Show every line below where "number" appears.

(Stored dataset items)
● ● ● ●

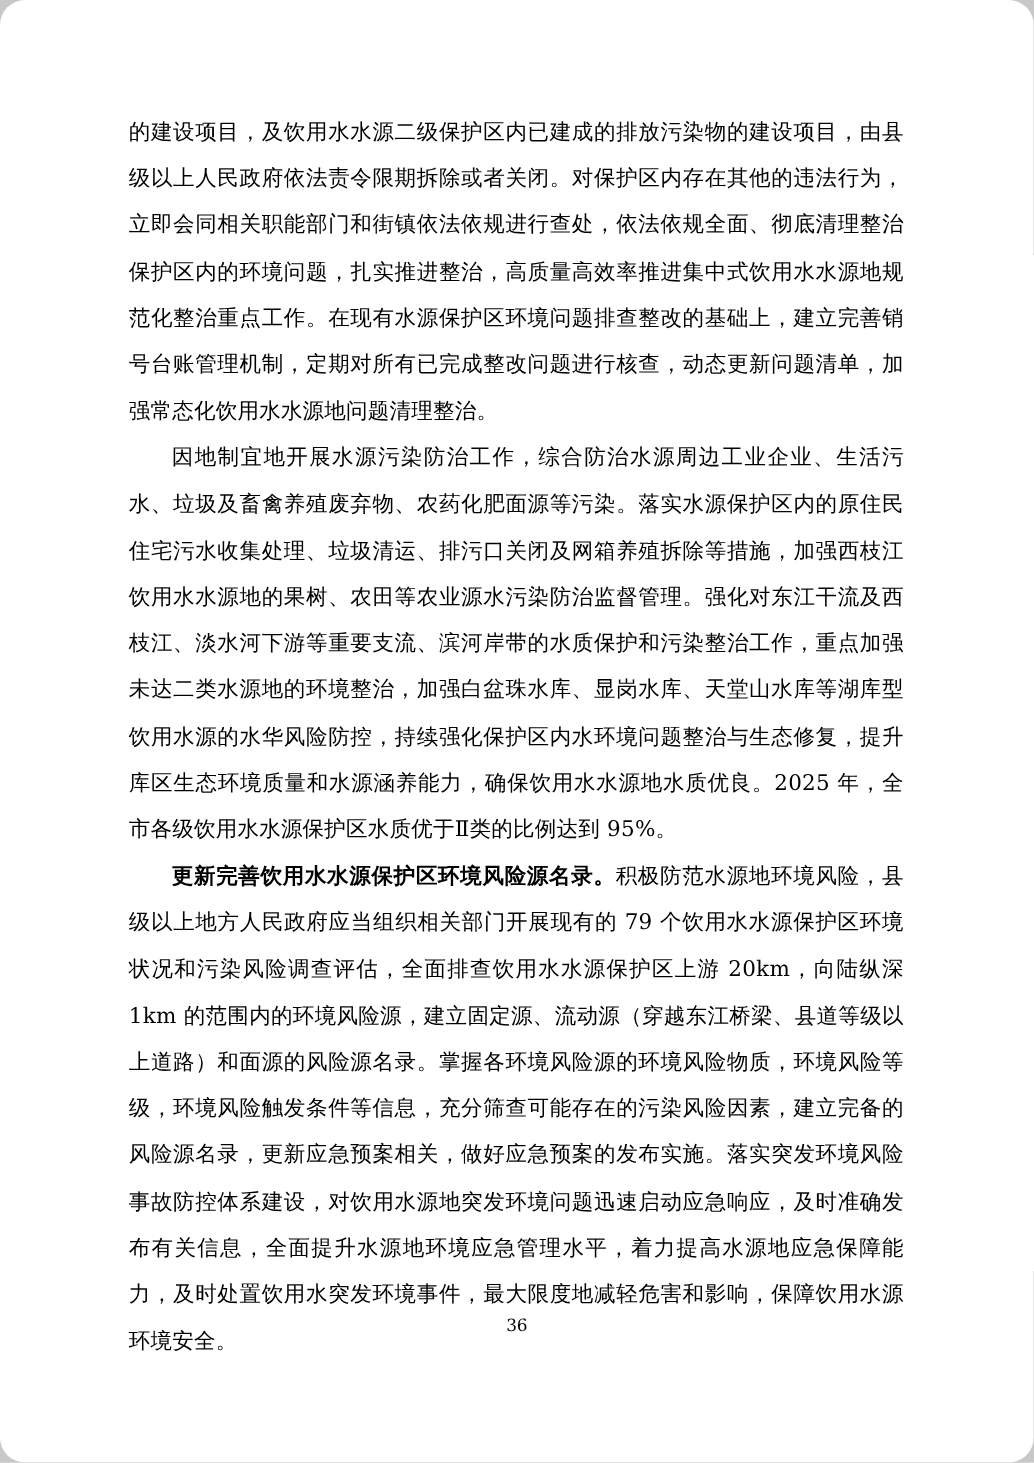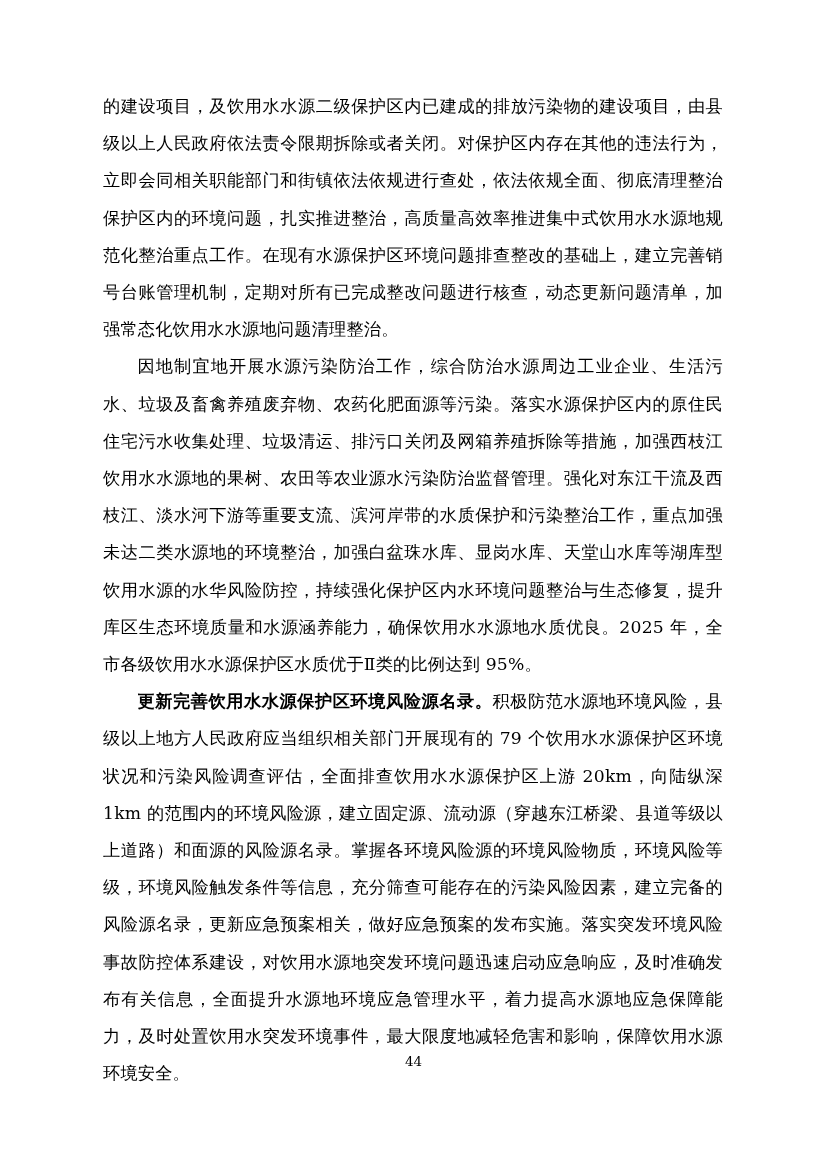--- a/index.html
+++ b/index.html
@@ -11,20 +11,21 @@
     font-family: "DejaVu Serif", "Liberation Serif", serif;
   }
   .page {
     position: relative;
     width: 827px;
     height: 1170px;
     background: #ffffff;
     margin: 0 auto;
     box-sizing: border-box;
     overflow: hidden;
+    border-radius: 20px;
   }
   .content {
     position: absolute;
     left: 103px;
     top: 88px;
     width: 620px;
   }
   .para {
     font-size: 17.2px;
     line-height: 37.2px;
@@ -59,14 +60,14 @@
   <div class="content">
 
     <p class="para">的建设项目，及饮用水水源二级保护区内已建成的排放污染物的建设项目，由县级以上人民政府依法责令限期拆除或者关闭。对保护区内存在其他的违法行为，立即会同相关职能部门和街镇依法依规进行查处，依法依规全面、彻底清理整治保护区内的环境问题，扎实推进整治，高质量高效率推进集中式饮用水水源地规范化整治重点工作。在现有水源保护区环境问题排查整改的基础上，建立完善销号台账管理机制，定期对所有已完成整改问题进行核查，动态更新问题清单，加强常态化饮用水水源地问题清理整治。</p>
 
     <p class="para indent">因地制宜地开展水源污染防治工作，综合防治水源周边工业企业、生活污水、垃圾及畜禽养殖废弃物、农药化肥面源等污染。落实水源保护区内的原住民住宅污水收集处理、垃圾清运、排污口关闭及网箱养殖拆除等措施，加强西枝江饮用水水源地的果树、农田等农业源水污染防治监督管理。强化对东江干流及西枝江、淡水河下游等重要支流、滨河岸带的水质保护和污染整治工作，重点加强未达二类水源地的环境整治，加强白盆珠水库、显岗水库、天堂山水库等湖库型饮用水源的水华风险防控，持续强化保护区内水环境问题整治与生态修复，提升库区生态环境质量和水源涵养能力，确保饮用水水源地水质优良。2025 年，全市各级饮用水水源保护区水质优于Ⅱ类的比例达到 95%。</p>
 
     <p class="para indent"><span class="bold">更新完善饮用水水源保护区环境风险源名录。</span><span>积极防范水源地环境风险，县级以上地方人民政府应当组织相关部门开展现有的 79 个饮用水水源保护区环境状况和污染风险调查评估，全面排查饮用水水源保护区上游 20km，向陆纵深 1km 的范围内的环境风险源，建立固定源、流动源（穿越东江桥梁、县道等级以上道路）和面源的风险源名录。掌握各环境风险源的环境风险物质，环境风险等级，环境风险触发条件等信息，充分筛查可能存在的污染风险因素，建立完备的风险源名录，更新应急预案相关，做好应急预案的发布实施。落实突发环境风险事故防控体系建设，对饮用水源地突发环境问题迅速启动应急响应，及时准确发布有关信息，全面提升水源地环境应急管理水平，着力提高水源地应急保障能力，及时处置饮用水突发环境事件，最大限度地减轻危害和影响，保障饮用水源环境安全。</span></p>
 
   </div>
 
-  <div class="page-number">44</div>
+  <div class="page-number">36</div>
 </div>
 
 </body></html>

● ● ● ●

Written reply
-  <div class="page-number">44</div>
+  <div class="page-number">36</div>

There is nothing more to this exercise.